Task statement » From the entries below, copy every line that has the word "running".

Exercise inputs »
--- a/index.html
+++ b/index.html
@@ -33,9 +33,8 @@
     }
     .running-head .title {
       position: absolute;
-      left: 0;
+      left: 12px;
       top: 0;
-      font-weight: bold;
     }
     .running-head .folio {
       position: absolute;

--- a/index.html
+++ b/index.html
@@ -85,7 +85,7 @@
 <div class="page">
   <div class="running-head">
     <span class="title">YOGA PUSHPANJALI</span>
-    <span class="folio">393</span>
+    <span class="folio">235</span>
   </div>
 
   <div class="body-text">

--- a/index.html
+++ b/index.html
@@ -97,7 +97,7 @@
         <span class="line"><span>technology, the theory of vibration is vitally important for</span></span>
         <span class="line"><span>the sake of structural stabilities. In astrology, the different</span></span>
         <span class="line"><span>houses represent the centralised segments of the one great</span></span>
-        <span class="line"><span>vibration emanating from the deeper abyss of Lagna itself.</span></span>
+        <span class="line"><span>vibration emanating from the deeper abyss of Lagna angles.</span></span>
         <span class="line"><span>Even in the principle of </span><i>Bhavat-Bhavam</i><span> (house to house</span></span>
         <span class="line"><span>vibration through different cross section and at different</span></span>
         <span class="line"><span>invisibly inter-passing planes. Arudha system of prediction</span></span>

Final answer »
     .running-head .title {
     .running-head .folio {
   <div class="running-head">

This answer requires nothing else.